Exercise data Start Marker

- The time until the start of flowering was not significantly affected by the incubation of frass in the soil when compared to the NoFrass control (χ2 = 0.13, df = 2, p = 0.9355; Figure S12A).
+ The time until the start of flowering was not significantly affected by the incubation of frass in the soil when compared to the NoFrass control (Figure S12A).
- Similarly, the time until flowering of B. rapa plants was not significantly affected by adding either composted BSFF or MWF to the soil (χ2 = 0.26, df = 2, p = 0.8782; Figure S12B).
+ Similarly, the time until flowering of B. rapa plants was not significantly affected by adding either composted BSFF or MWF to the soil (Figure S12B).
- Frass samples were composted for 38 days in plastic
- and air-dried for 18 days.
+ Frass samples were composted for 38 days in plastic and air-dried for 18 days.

Exercise data End Marker
Exercise data Start Marker

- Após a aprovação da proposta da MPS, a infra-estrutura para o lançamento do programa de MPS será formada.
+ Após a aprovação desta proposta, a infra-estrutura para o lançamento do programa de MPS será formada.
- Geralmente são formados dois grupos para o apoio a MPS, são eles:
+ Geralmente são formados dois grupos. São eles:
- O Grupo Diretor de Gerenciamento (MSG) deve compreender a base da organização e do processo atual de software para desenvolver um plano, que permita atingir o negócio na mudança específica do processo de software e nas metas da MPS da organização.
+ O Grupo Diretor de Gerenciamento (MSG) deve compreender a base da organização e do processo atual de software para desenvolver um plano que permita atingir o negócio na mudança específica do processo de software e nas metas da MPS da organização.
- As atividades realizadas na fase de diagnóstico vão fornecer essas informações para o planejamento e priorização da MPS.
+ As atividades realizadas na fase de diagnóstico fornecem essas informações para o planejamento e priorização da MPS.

Exercise data End Marker

**Exercise directions:** Restate word for word the entries above from the line with "- Após a aprovação" through the line with "formados dois grupos.", inclusive, leaving out everything else.

**Task solution:**
- Após a aprovação da proposta da MPS, a infra-estrutura para o lançamento do programa de MPS será formada.
+ Após a aprovação desta proposta, a infra-estrutura para o lançamento do programa de MPS será formada.
- Geralmente são formados dois grupos para o apoio a MPS, são eles:
+ Geralmente são formados dois grupos. São eles:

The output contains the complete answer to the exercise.